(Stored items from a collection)
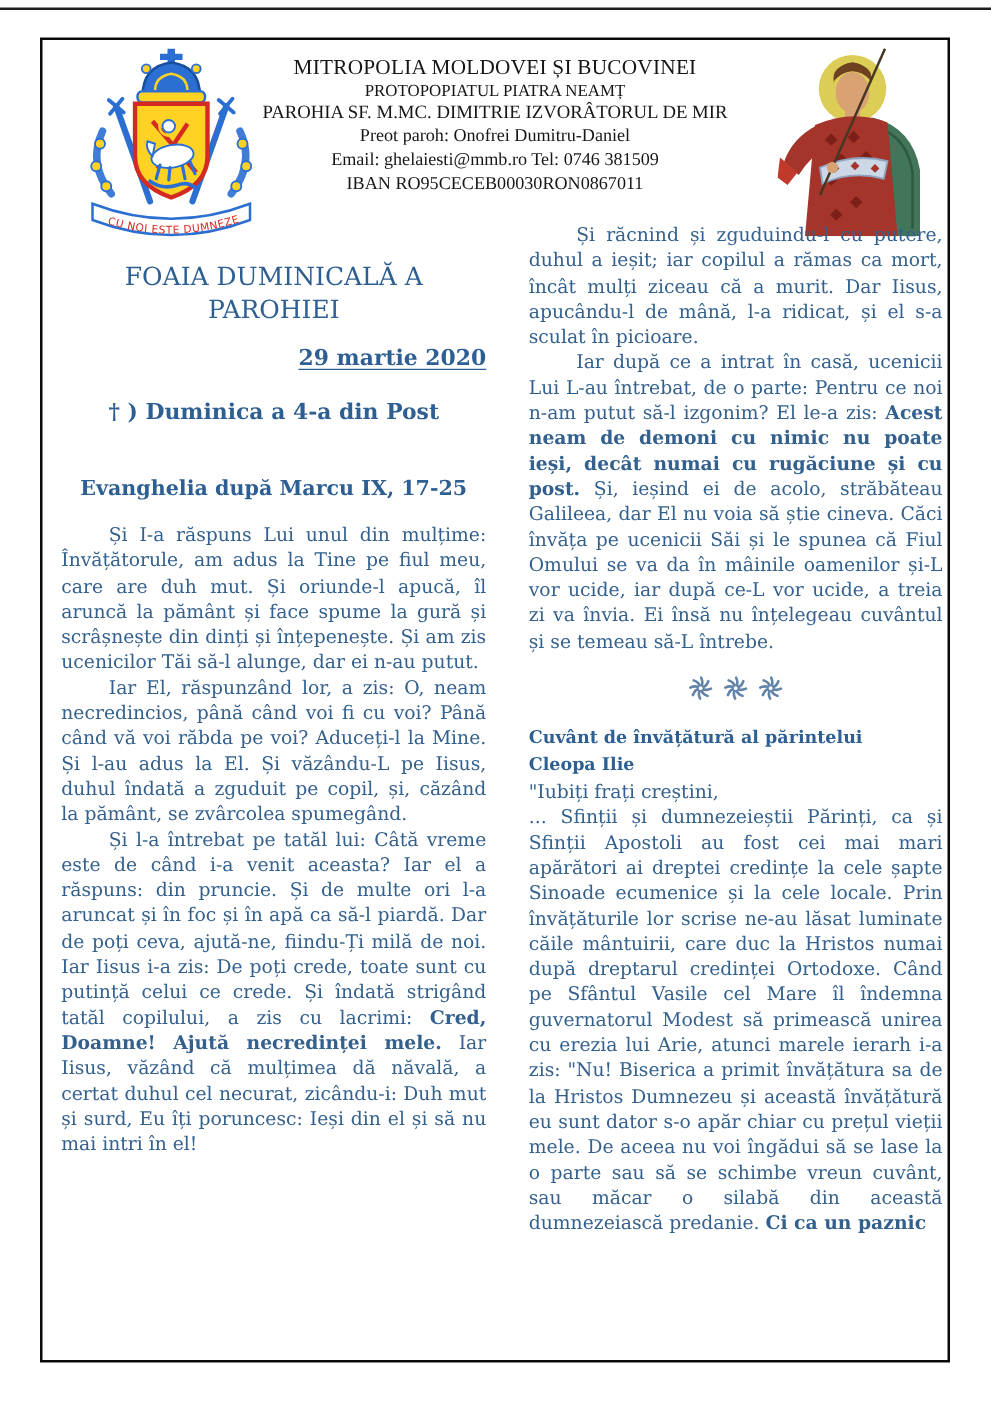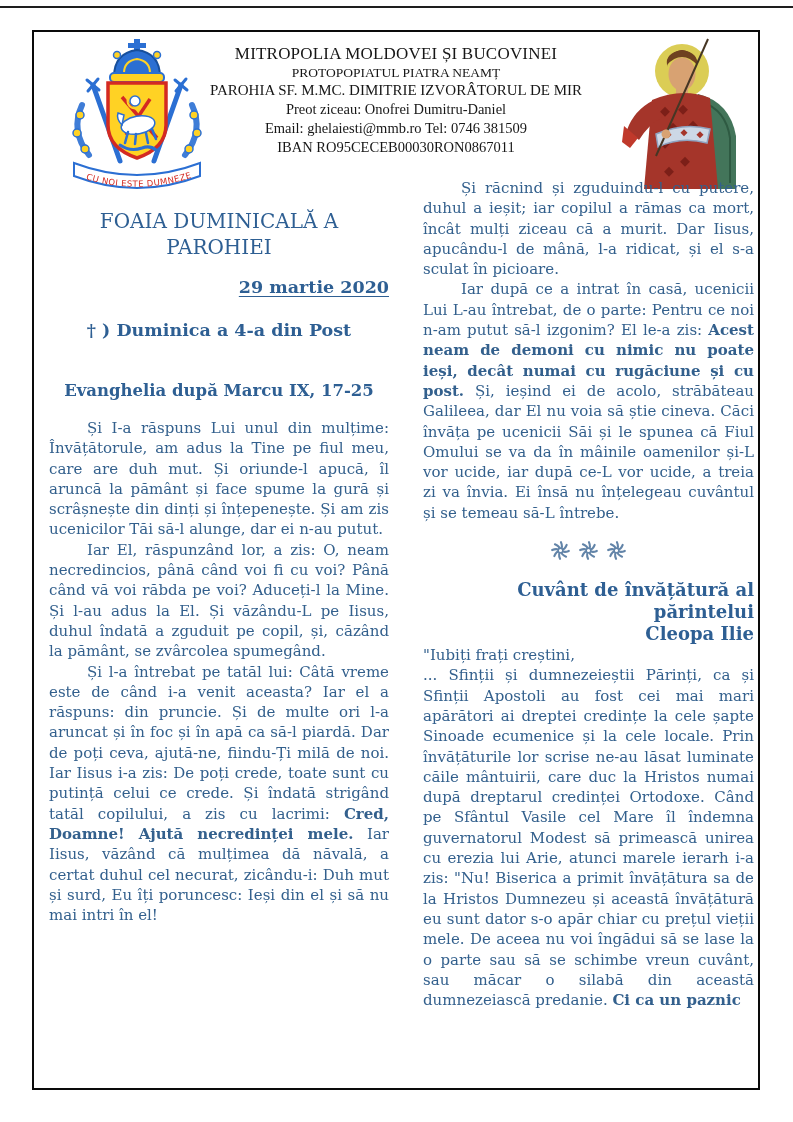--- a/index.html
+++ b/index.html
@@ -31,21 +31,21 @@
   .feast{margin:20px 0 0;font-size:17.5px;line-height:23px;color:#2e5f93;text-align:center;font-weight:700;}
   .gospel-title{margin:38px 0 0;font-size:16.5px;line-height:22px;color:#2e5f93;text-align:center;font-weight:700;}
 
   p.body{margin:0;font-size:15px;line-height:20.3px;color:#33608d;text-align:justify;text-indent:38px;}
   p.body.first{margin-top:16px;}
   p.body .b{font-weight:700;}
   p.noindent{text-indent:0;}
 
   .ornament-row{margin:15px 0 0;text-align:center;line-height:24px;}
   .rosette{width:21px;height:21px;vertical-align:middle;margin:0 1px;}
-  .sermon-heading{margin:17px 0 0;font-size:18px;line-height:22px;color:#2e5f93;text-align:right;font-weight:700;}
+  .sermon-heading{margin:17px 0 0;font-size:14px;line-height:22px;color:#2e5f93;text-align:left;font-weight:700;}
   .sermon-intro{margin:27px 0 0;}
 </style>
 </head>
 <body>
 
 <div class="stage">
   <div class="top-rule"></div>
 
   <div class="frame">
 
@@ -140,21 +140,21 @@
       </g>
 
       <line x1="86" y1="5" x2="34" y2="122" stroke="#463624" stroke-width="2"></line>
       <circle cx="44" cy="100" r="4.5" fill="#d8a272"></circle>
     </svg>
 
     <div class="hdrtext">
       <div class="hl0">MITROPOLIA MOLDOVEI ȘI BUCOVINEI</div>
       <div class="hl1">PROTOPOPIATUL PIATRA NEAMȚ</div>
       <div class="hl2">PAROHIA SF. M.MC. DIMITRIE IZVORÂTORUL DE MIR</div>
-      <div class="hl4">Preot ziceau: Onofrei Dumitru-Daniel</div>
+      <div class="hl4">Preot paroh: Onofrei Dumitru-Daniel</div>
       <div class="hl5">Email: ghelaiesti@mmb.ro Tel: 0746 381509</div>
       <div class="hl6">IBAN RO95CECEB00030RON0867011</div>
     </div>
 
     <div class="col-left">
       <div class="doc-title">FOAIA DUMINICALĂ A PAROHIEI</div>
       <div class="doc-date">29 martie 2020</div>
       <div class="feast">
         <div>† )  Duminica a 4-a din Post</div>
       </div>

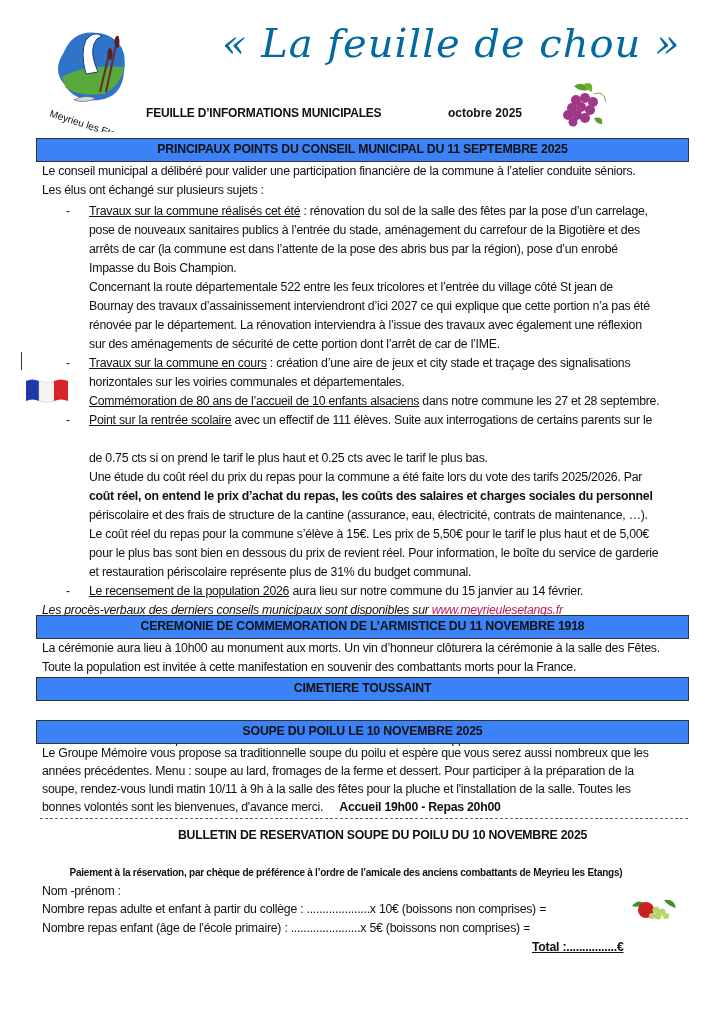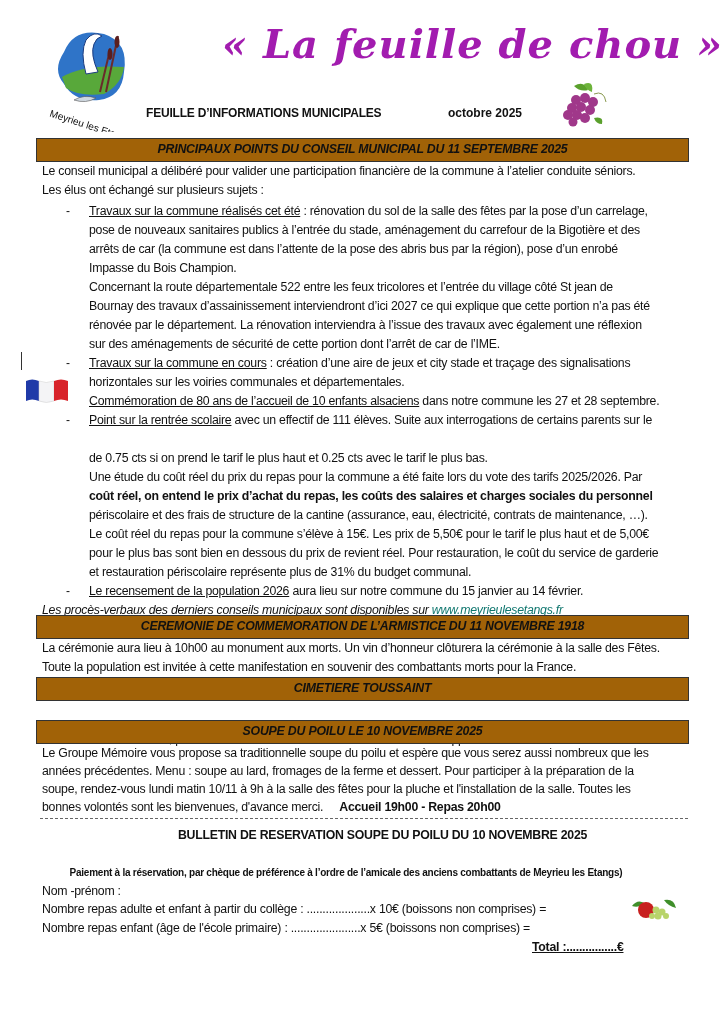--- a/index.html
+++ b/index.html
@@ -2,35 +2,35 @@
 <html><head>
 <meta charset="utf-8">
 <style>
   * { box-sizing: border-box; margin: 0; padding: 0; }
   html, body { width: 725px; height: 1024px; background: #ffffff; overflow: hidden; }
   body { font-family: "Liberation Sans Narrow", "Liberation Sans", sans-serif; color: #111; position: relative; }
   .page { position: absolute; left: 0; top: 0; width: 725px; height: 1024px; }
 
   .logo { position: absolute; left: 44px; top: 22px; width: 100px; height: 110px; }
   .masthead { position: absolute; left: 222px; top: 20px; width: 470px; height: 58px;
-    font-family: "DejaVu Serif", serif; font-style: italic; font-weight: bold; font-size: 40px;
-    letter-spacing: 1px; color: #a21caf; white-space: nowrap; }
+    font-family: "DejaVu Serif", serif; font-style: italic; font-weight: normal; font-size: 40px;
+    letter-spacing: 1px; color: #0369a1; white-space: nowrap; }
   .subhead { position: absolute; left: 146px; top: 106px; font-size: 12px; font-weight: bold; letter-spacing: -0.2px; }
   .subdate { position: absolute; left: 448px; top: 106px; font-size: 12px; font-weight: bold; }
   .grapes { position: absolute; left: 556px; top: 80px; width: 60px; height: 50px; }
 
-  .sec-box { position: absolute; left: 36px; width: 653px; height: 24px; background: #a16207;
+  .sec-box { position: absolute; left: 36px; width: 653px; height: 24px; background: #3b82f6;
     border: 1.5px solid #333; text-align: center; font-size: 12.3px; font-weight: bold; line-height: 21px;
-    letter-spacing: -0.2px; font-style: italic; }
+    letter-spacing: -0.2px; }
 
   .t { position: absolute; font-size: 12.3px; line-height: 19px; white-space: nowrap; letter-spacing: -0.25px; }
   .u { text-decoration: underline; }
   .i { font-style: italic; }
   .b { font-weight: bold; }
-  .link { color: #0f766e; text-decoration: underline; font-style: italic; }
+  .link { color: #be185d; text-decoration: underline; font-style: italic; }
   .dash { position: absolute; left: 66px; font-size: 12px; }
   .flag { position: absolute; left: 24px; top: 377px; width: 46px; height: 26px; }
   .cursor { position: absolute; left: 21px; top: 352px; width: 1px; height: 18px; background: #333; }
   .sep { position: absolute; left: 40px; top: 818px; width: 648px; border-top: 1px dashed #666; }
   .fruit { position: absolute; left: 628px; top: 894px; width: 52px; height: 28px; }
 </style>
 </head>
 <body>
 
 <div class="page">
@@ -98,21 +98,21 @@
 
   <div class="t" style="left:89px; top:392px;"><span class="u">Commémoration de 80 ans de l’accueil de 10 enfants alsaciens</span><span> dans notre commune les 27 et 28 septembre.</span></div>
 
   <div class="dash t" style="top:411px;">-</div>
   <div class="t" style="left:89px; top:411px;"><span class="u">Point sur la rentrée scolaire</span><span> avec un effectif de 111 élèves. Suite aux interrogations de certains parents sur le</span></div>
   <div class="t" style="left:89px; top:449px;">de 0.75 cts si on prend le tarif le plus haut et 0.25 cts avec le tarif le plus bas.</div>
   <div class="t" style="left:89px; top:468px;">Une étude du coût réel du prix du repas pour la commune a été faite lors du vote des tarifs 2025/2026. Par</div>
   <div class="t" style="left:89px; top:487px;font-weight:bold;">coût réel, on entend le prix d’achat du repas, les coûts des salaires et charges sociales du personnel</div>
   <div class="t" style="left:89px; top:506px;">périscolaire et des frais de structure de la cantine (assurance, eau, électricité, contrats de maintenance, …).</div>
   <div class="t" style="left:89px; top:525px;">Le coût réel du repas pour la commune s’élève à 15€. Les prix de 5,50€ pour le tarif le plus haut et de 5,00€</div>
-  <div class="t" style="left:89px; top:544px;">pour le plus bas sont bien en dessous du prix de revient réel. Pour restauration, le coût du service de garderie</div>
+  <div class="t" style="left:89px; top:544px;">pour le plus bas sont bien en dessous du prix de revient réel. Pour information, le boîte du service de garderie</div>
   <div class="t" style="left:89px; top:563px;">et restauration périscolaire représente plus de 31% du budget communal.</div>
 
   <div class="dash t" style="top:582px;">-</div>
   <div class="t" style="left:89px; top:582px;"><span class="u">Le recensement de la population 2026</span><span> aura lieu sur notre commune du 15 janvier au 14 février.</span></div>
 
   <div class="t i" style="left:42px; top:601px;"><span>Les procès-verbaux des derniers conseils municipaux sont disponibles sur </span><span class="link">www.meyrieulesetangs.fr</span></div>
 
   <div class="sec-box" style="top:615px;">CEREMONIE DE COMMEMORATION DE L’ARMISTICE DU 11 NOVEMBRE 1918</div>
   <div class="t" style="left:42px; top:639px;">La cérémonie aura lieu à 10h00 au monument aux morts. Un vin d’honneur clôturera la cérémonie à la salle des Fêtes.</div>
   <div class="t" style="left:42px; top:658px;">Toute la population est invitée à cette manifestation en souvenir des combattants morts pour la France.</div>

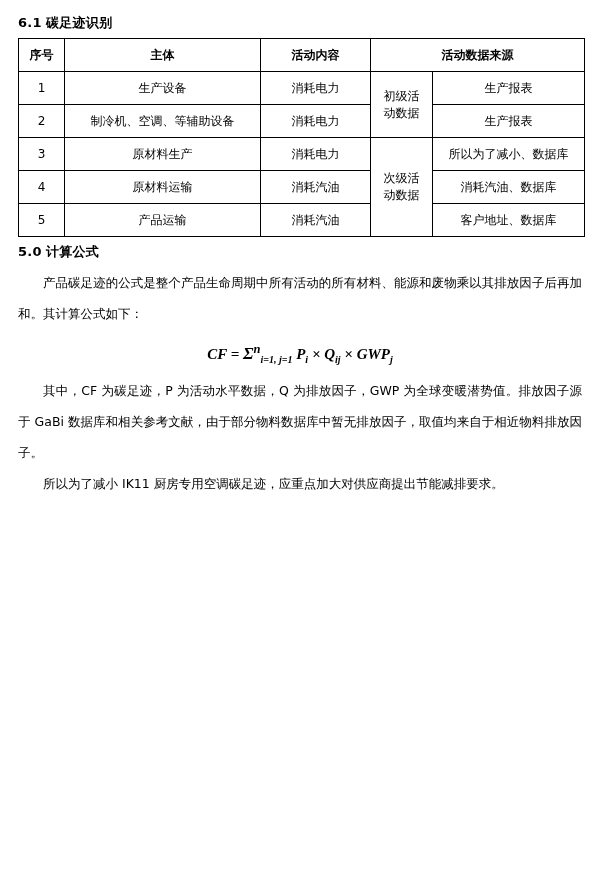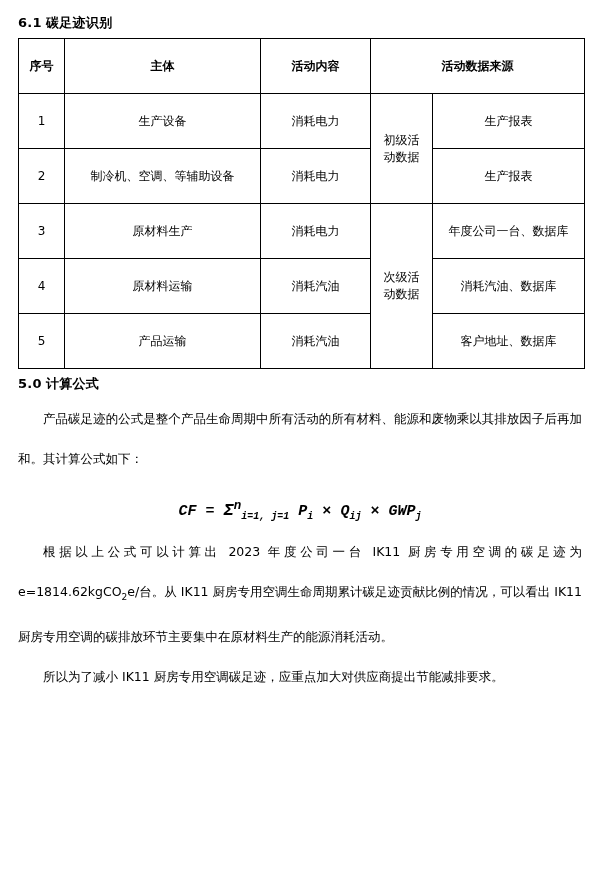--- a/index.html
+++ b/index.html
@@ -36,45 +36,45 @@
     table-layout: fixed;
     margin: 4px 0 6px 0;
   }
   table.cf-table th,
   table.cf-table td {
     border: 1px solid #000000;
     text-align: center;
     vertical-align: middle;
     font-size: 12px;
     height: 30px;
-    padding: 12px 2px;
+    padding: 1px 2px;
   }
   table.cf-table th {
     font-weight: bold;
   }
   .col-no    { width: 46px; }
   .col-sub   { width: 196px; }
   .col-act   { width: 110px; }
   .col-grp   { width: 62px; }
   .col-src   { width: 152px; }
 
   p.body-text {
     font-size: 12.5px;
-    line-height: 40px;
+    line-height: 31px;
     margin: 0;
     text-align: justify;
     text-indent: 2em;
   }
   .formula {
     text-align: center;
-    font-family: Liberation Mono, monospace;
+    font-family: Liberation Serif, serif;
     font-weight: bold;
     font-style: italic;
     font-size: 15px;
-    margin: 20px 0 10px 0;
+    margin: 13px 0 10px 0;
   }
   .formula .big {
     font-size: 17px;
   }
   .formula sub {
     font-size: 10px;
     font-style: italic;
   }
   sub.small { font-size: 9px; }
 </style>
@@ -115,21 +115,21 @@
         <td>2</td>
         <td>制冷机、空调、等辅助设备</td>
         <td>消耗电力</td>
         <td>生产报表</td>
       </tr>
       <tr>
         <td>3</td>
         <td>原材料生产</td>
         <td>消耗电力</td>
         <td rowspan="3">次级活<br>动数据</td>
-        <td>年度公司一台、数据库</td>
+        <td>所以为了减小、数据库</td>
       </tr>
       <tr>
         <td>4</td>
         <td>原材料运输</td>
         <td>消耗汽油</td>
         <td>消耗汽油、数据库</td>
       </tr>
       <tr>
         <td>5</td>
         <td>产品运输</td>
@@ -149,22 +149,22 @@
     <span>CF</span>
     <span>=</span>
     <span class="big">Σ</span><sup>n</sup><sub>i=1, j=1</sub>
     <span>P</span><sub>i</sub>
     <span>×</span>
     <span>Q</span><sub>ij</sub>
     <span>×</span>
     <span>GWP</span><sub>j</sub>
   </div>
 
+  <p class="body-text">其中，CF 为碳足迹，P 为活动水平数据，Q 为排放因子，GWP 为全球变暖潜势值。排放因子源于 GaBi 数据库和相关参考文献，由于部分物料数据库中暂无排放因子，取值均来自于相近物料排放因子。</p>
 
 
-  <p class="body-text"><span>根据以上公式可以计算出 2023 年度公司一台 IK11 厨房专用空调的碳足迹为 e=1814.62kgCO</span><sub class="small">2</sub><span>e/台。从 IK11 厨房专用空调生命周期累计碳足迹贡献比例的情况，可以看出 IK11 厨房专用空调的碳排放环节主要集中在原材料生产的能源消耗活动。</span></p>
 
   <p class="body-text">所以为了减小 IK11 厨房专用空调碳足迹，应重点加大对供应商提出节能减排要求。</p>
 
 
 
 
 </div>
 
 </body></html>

WHAT YOU ARE ASKED TO DO =>
Every line of the records containing the word "restauration" must appear in the answer.

SOLUTION BELOW =>
-  <div class="t" style="left:89px; top:544px;">pour le plus bas sont bien en dessous du prix de revient réel. Pour restauration, le coût du service de garderie</div>
   <div class="t" style="left:89px; top:563px;">et restauration périscolaire représente plus de 31% du budget communal.</div>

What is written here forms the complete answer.